I sat there getting oriented for a second; it was the first time I’d done more than a jaunt…this was…shrike; but then Ally beside me gave a little sob for her old pal, Rudy Pairis, who was baking like a Maine lobster, smoke coming out from under the black cloth that covered my, his, face; and I heard the vestigial scream of what had been Henry Lake Spanning and thousands of other monsters, all of them burning, out there on the far horizon of my new landscape; and I put my arm around her, and drew her close, and put my face into her shoulder and hugged her to me; and I heard the scream go on and on for the longest time, I think it was a long time, and finally it was just wind…and then gone…and I came up from Ally’s shoulder, and I could barely speak.

“Shhh, honey, it’s okay,” I murmured. “He’s gone where he can make right for his mistakes. No pain. Quiet, a real quiet place; and all alone forever. And cool there. And dark.”

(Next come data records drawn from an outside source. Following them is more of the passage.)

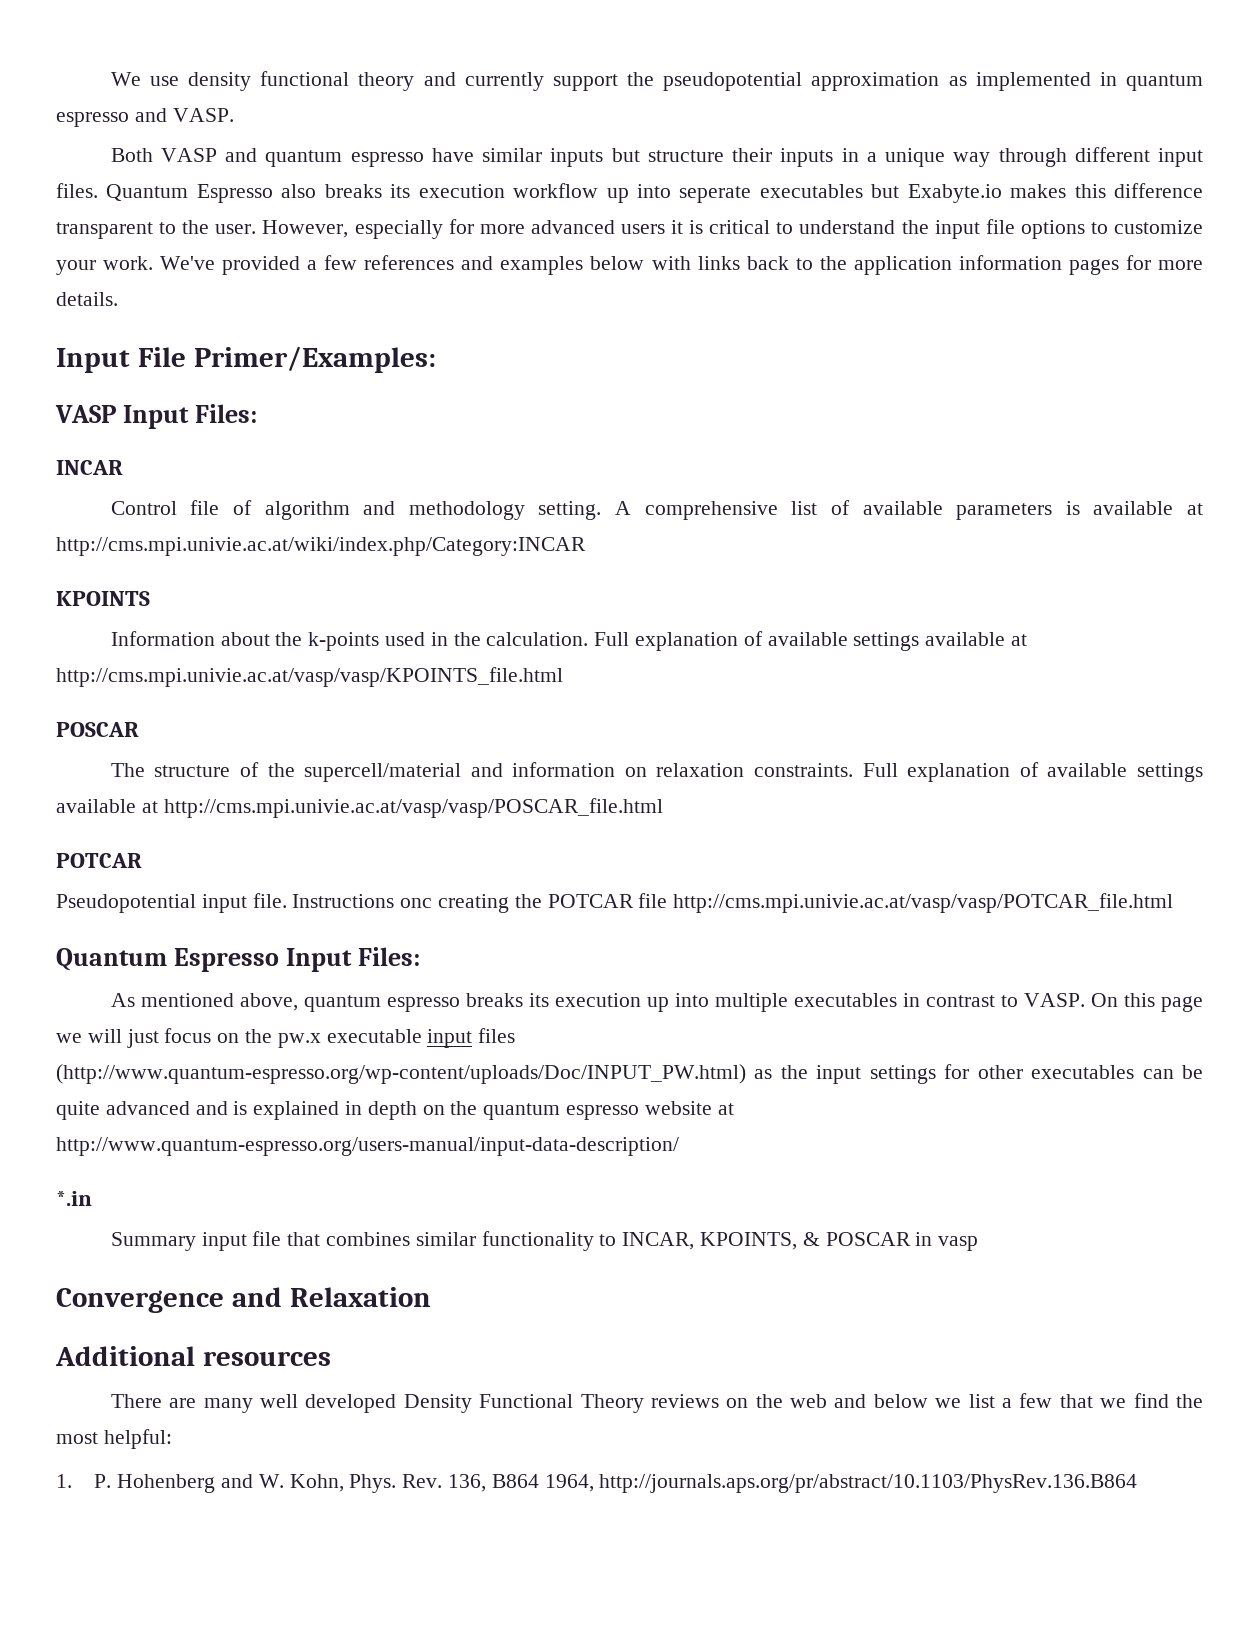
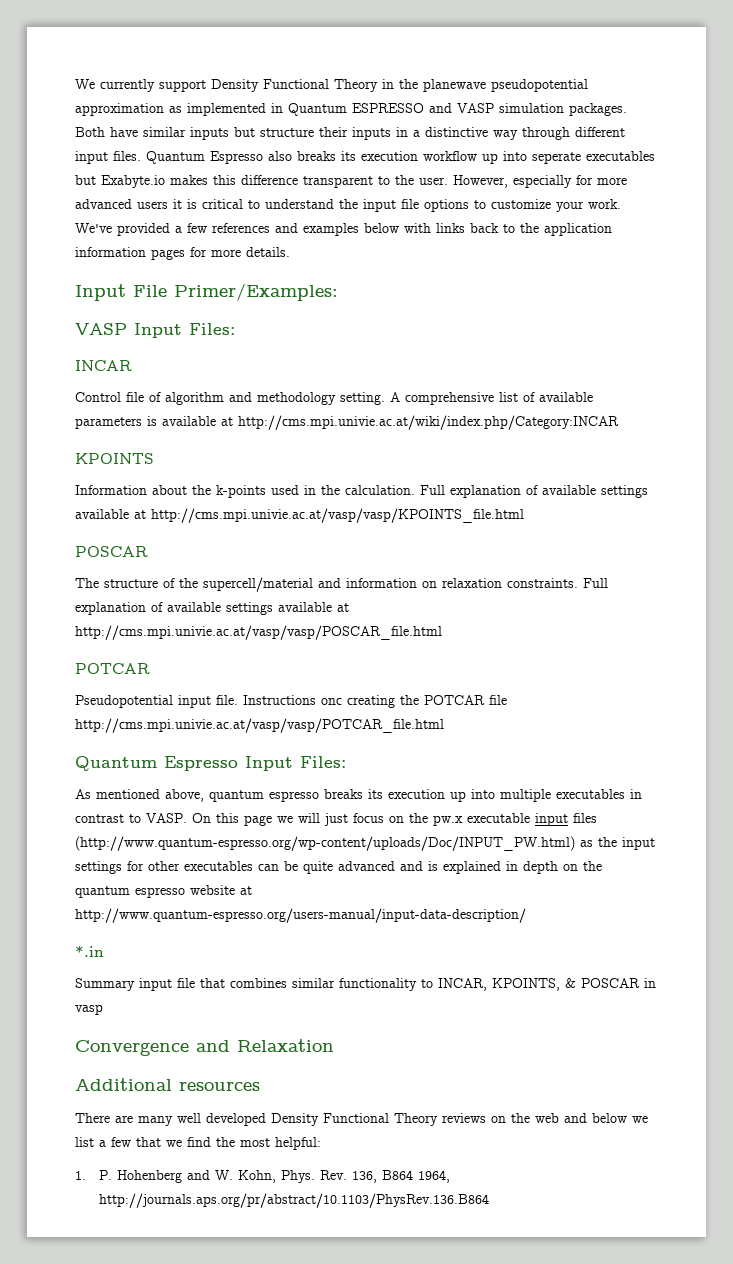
- We use density functional theory and currently support the pseudopotential approximation as implemented in quantum espresso and VASP.
- Both VASP and quantum espresso have similar inputs but structure their inputs in a unique way through different input files.
+ We currently support Density Functional Theory in the planewave pseudopotential approximation as implemented in Quantum ESPRESSO and VASP simulation packages. Both have similar inputs but structure their inputs in a distinctive way through different input files.

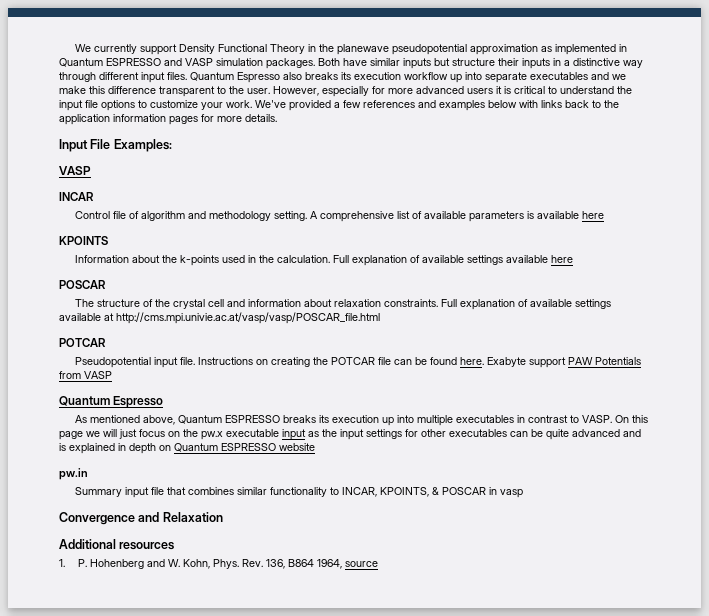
- Quantum Espresso also breaks its execution workflow up into seperate executables but Exabyte.io makes this difference transparent to the user.
+ Quantum Espresso also breaks its execution workflow up into separate executables and we make this difference transparent to the user.
- Input File Primer/Examples:
- VASP Input Files:
+ Input File Examples:
+ VASP
- A comprehensive list of available parameters is available at http://cms.mpi.univie.ac.at/wiki/index.php/Category:INCAR
+ A comprehensive list of available parameters is available here
- Full explanation of available settings available at http://cms.mpi.univie.ac.at/vasp/vasp/KPOINTS_file.html
+ Full explanation of available settings available here
- The structure of the supercell/material and information on relaxation constraints.
+ The structure of the crystal cell and information about relaxation constraints.
- Instructions onc creating the POTCAR file http://cms.mpi.univie.ac.at/vasp/vasp/POTCAR_file.html
- Quantum Espresso Input Files:
+ Instructions on creating the POTCAR file can be found here. Exabyte support PAW Potentials from VASP
+ Quantum Espresso
- As mentioned above, quantum espresso breaks its execution up into multiple executables in contrast to VASP.
+ As mentioned above, Quantum ESPRESSO breaks its execution up into multiple executables in contrast to VASP.
- On this page we will just focus on the pw.x executable input files (http://www.quantum-espresso.org/wp-content/uploads/Doc/INPUT_PW.html) as the input settings for other executables can be quite advanced and is explained in depth on the quantum espresso website at http://www.quantum-espresso.org/users-manual/input-data-description/
- *.in
+ On this page we will just focus on the pw.x executable input as the input settings for other executables can be quite advanced and is explained in depth on Quantum ESPRESSO website
+ pw.in
- There are many well developed Density Functional Theory reviews on the web and below we list a few that we find the most helpful:
- Rev. 136, B864 1964, http://journals.aps.org/pr/abstract/10.1103/PhysRev.136.B864
+ Rev. 136, B864 1964, source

I was ready to stop failing at everything, and blaming everything. Having fessed up to love, having decided it was time to grow up and be an adult—not just a very quick study who learned fast, extremely fast, a lot faster than anybody could imagine an orphan like me could learn, than anybody could imagine—I hugged her with the intention that Henry Lake Spanning would love Allison Roche more powerfully, more responsibly, than anyone had ever loved anyone in the history of the world. I was ready to stop failing at everything.

And it would be just a whole lot easier as a white boy with great big blue eyes.

Because—get on this now—all my wasted years didn’t have as much to do with blackness or racism or being overqualified or being unlucky or being high-verbal or even the curse of my “gift” of jaunting, as they did with one single truth I learned waiting in there, inside my own landscape, waiting for Spanning to come and gloat:

I have always been one of those miserable guys who couldn’t get out of his own way.

Which meant I could, at last, stop feeling sorry for that poor nigger, Rudy Pairis. Except, maybe, in a moment of human weakness.